I’m sure you’ve had the experience of getting a song stuck in your head—a song not of your choosing, but one inflicted on you by your inescapable environment. “It’s a world of laughter, a world of tears, it’s a world of hope and a world of fears…it’s a small world after all!” If you know that lyric, then it’s likely that now you have that song stuck in your head!
My wife’s family and I went to DisneyLand in San Diego as part of a family reunion celebration this summer. I love my wife, and I love her ebullient Italian family, but I failed to see, and still fail to see, the attraction of waiting in line, to be herded onto a train, to be forced through one goofy chamber after another, listening to the same small song over and over and over again…and it is no relief that the lyrics are sung in different languages during this insipid small world tour… And that was my favorite ride!… Pirates of the Caribbean displayed dozens of plastic pirates drinking and discharging weapons, and plastic skeletons doing the same. The hidden Jack Sparrow look-alike upset me—not because it was scary, but because it scares me that we were on this ride featuring a plastic pirate bearing very little resemblance to the actor Johnny Depp. This whole park is at least three times removed from reality! In fact, DisneyLand is so far from anything real, that Plato himself would have a hard time coming up with his platonic ideal that this park is striving desperately to participate in. Besides that, the world is really not all that small.
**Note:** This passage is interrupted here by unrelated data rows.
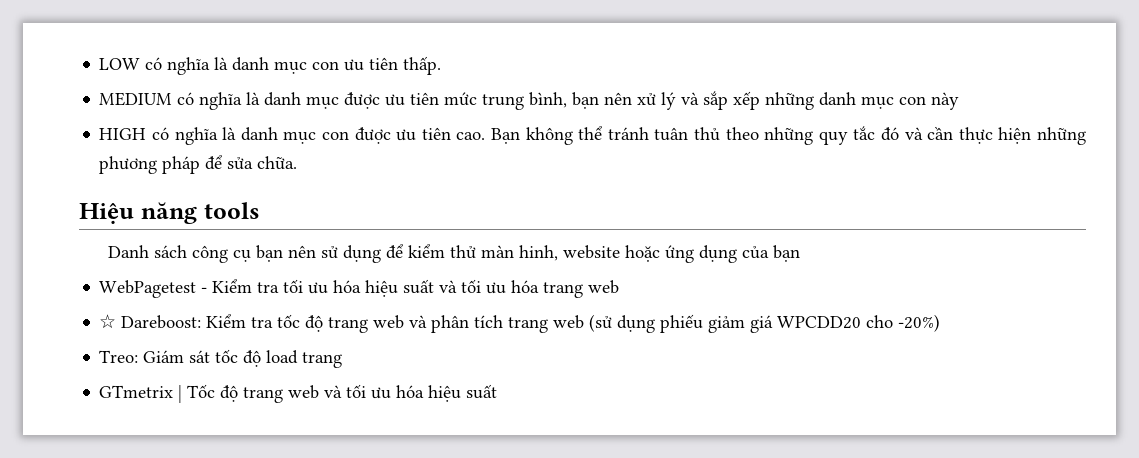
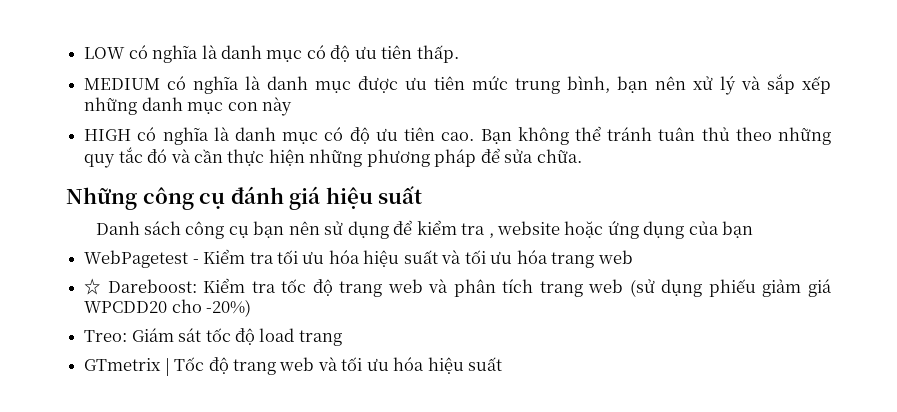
- LOW có nghĩa là danh mục con ưu tiên thấp.
+ LOW có nghĩa là danh mục có độ ưu tiên thấp.
- HIGH có nghĩa là danh mục con được ưu tiên cao.
+ HIGH có nghĩa là danh mục có độ ưu tiên cao.
- Hiệu năng tools
+ Những công cụ đánh giá hiệu suất
- Danh sách công cụ bạn nên sử dụng để kiểm thử màn hinh, website hoặc ứng dụng của bạn
+ Danh sách công cụ bạn nên sử dụng để kiểm tra , website hoặc ứng dụng của bạn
I think what all this means, and what I’ve discovered about myself this summer, is that I’m now too old to enjoy DisneyLand, but still small minded enough to have vapid songs stuck in my plastic mind.
I give Disney Land and old age one star.
Gretchen Fricke-Langan • Oct 13, 2024 at 10:15 pm
John, you provided me with a great gale of laughter reading this review. Perhaps because I can relate. And thanks but no thanks, I am sure I will be playing this tune in my head over and over tomorrow. I may even have to sing a few bars for my students.